この改正案を実現しようとする背景として、次のような要因が挙げられます。
1.働く意欲を高めるため
現行制度では、103万円を超えないように働き方をセーブする人が多く、これが労働力不足を助長させているとの指摘があります。壁を引き上げることで、人々の働き控えを防ぎ、より多くの収入を得るための働く環境を整えることができます。
2.税制の公平性の向上
103万円の壁は1995年基準から変更されていない基準であり、現在の基準は時代遅れとの声もあります。物価や賃金が上昇している現状に合わせて壁を引き上げ、低所得層の税負担を軽減する目的があります。
3.家計の余裕と経済活性化
103万円から178万円までの収入が非課税になることで、手取りが増え、その分が消費や生活改善に回ると期待されています。結果として、経済全体にプラスの影響をもたらす可能性があります。
会社員にも意外な恩恵がある!その理由とは?
103万円の壁の引き上げは、アルバイトやパートで働く方だけに影響があると思われがちですが、実は会社員の方にも直接的なメリットがあります。
所得控除の拡大による減税効果
壁が178万円に引き上げられることで、基礎控除などの仕組みが拡大され、現在の課税対象者についても課税所得が減ることになります。具体的には以下のような減税効果が期待されると言われています。
年収 | 減税額(試算) |
---|---|
200万円 | 9万円程度 |
500万円 | 13万円程度 |
800万円 | 23万円程度 |
※上記は一定の前提をもとにした試算であり、前提条件が異なると結果が大きく異なる場合があります。

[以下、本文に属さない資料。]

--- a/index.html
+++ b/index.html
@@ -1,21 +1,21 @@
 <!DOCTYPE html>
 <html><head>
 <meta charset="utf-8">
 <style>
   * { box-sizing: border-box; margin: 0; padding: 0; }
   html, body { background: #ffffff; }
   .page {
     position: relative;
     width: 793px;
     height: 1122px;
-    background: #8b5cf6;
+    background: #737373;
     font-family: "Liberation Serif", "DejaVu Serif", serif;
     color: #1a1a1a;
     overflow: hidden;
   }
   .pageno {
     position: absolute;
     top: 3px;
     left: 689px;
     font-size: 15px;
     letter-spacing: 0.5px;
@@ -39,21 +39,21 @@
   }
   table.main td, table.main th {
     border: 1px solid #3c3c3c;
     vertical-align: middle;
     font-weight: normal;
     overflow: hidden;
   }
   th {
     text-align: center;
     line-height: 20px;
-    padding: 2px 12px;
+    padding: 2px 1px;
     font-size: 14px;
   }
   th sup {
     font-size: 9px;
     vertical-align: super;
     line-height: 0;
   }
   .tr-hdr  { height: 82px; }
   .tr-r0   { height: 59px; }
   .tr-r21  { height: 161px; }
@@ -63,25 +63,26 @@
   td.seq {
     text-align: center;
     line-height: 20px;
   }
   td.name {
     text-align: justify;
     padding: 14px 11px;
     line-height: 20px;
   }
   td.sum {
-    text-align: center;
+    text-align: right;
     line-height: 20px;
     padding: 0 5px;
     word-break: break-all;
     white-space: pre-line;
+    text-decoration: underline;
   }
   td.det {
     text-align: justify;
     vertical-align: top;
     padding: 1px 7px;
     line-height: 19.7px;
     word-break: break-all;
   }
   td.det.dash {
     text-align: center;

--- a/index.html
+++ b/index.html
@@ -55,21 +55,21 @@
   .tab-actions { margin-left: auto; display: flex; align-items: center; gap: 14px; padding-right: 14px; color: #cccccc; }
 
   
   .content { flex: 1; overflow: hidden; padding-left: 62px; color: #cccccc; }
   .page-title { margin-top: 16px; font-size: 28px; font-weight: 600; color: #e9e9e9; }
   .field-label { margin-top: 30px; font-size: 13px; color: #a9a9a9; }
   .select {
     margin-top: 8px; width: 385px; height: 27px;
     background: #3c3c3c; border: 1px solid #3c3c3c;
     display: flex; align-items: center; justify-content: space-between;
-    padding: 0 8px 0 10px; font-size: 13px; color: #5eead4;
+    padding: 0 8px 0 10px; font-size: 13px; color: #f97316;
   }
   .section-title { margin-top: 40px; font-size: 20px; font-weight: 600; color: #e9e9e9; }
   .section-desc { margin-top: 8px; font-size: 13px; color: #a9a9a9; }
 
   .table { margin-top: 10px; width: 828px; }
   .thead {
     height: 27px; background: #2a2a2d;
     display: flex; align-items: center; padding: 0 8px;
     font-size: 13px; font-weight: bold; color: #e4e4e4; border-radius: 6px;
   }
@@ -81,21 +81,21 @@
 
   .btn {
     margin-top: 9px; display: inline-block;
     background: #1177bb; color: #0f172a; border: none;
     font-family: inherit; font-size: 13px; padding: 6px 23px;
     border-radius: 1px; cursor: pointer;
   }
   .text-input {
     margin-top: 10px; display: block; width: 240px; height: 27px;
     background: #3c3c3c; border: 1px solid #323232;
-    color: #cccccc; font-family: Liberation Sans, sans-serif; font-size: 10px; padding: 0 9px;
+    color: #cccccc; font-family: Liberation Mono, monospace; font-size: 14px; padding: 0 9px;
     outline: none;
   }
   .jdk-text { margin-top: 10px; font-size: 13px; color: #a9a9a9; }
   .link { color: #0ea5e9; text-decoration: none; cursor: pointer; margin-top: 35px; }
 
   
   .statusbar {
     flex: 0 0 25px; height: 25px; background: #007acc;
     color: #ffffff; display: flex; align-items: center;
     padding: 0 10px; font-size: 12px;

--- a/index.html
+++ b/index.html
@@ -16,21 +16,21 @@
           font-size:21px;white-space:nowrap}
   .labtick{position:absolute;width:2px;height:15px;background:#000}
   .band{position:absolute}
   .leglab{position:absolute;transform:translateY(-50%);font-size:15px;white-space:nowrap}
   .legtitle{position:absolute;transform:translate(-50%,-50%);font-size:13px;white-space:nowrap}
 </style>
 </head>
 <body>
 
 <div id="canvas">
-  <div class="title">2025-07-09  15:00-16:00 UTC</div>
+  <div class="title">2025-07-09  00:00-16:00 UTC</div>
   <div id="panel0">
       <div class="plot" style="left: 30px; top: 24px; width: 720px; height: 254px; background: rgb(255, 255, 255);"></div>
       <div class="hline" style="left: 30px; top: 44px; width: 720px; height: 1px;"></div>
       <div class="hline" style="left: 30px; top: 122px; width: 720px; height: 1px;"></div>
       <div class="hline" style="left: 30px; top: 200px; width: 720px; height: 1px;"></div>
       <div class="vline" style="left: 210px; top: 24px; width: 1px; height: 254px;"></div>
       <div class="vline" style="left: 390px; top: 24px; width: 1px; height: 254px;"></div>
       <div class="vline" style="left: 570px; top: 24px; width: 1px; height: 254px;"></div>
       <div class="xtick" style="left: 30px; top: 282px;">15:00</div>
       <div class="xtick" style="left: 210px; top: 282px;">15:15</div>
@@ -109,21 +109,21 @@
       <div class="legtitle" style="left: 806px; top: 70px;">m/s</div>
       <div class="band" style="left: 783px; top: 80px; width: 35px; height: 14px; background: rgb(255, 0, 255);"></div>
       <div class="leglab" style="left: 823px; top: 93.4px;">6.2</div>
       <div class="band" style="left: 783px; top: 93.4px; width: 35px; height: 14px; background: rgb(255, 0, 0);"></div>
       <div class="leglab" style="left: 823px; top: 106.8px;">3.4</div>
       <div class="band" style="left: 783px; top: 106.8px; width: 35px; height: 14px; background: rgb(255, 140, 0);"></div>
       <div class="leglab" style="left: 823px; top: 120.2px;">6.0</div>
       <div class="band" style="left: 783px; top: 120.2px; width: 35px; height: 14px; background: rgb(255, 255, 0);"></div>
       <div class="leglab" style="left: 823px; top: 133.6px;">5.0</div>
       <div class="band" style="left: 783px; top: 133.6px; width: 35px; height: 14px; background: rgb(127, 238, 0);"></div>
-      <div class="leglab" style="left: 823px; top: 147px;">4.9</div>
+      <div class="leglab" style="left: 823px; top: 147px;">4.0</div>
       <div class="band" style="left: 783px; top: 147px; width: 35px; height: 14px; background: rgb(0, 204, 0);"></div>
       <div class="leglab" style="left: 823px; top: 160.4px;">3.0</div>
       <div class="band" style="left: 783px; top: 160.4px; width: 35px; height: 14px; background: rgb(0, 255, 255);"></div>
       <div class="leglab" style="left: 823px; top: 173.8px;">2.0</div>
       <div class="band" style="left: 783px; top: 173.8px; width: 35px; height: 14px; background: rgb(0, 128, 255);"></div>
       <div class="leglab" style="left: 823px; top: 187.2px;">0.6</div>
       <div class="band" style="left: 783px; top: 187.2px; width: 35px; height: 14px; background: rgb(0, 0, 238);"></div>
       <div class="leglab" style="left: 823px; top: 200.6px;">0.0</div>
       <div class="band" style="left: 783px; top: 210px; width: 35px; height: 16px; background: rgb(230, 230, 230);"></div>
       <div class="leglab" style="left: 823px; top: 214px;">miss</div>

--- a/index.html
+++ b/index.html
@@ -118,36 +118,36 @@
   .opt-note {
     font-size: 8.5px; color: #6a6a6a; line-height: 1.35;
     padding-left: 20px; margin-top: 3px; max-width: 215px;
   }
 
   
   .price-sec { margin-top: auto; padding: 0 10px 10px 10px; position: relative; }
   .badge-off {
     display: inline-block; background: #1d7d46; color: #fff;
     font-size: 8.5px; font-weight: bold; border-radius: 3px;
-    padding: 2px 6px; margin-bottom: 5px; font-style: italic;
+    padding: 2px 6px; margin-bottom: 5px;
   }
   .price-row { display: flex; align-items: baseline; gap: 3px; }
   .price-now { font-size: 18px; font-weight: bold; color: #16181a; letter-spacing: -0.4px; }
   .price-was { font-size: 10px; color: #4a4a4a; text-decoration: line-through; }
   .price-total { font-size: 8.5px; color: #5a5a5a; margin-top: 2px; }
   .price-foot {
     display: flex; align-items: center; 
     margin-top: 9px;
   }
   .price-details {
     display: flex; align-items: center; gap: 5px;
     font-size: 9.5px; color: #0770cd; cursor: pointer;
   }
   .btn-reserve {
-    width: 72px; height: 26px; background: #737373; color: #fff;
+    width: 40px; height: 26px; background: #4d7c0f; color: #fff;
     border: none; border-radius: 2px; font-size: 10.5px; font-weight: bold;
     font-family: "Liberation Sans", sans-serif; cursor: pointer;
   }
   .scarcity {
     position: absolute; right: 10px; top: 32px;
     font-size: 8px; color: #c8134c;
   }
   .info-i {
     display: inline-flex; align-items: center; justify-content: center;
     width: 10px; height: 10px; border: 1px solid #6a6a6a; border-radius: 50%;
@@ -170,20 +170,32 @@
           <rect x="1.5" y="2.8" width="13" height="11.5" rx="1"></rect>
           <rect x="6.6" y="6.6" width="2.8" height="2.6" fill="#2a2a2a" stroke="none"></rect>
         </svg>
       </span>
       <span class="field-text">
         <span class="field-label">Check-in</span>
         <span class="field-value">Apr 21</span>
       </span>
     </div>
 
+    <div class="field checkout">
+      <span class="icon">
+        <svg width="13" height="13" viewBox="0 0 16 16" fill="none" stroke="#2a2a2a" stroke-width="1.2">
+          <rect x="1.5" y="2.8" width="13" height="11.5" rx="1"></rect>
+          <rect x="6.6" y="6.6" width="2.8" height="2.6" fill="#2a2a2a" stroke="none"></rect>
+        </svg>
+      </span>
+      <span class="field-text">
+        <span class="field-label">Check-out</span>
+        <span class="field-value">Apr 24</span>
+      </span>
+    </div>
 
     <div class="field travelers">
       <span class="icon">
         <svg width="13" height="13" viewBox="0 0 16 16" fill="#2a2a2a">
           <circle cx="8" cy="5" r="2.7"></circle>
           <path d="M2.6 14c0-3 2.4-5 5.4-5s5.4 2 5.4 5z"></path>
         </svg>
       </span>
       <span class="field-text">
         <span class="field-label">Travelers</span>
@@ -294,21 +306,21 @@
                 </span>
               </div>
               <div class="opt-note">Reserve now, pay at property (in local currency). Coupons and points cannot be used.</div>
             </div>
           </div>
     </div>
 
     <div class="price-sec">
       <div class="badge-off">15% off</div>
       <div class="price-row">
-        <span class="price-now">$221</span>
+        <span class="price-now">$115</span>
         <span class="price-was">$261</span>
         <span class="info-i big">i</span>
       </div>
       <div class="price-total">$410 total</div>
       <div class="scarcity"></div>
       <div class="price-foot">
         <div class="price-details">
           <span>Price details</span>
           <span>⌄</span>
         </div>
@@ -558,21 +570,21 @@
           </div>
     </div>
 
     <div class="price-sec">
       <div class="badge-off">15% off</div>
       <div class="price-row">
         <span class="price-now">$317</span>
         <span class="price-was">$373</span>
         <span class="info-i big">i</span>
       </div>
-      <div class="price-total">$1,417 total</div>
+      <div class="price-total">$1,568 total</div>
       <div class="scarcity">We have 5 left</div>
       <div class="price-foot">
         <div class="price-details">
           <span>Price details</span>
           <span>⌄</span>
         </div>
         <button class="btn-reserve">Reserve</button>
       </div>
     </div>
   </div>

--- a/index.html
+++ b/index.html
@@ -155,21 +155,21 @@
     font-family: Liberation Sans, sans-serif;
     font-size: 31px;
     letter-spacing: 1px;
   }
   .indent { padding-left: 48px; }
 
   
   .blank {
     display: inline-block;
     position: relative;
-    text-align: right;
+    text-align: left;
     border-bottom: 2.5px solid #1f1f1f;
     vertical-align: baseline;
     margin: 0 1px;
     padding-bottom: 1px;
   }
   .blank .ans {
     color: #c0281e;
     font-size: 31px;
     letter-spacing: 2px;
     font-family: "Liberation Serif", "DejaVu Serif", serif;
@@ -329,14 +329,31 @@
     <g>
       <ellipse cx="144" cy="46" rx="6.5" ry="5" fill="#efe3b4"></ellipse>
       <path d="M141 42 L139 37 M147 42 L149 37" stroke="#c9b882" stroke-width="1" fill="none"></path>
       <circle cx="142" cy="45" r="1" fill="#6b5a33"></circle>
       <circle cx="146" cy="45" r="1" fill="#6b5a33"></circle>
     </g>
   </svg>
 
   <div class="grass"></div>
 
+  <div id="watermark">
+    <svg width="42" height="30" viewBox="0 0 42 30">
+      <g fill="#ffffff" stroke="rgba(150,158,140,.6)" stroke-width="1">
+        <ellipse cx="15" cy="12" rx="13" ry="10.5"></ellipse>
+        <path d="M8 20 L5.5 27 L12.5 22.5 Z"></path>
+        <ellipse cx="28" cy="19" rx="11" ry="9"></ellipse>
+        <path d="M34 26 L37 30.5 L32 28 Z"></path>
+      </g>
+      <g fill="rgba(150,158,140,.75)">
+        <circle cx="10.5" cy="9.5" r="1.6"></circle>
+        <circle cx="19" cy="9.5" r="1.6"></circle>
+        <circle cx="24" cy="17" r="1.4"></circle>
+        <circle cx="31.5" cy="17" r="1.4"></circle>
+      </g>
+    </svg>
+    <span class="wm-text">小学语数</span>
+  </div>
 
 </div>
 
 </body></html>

出所:各種資料をもとにアセットマネジメントOne作成
このように所得控除が拡充されることで会社員も減税の恩恵を受けることができるのです。
将来への備えと生活の改善
上記の表から、実は年収が大きい方ほど減税効果が大きいことが分かります。減税により手元に残るお金が増えれば、その分が貯蓄や消費に使うことができるでしょう。
おわりに…今回の見直しは誰にとっても「壁」を越えるチャンス
103万円の壁を178万円に引き上げる動きは、主に学生や主婦(主夫)等を対象としたものと思われがちです。しかし、実際には会社員を含む多くの納税者に直接的な減税効果をもたらします。さらに、働きやすい環境を整えることで労働力不足を解消し、経済を活性化する可能性も秘めています。単なる税制改正ではなく、生活と経済の「壁」を越える一歩として、多くの人にメリットがある政策なのです。
現在、自民・公明両党の与党と、国民民主党などの野党の間で、税制改正の協議が行われています。焦点となっているのは控除額の引き上げ幅です。103万円から123万への引き上げ等様々な案が出ていますが、実際に当初案の178万円が実現されるのか、今後の動向に注目です。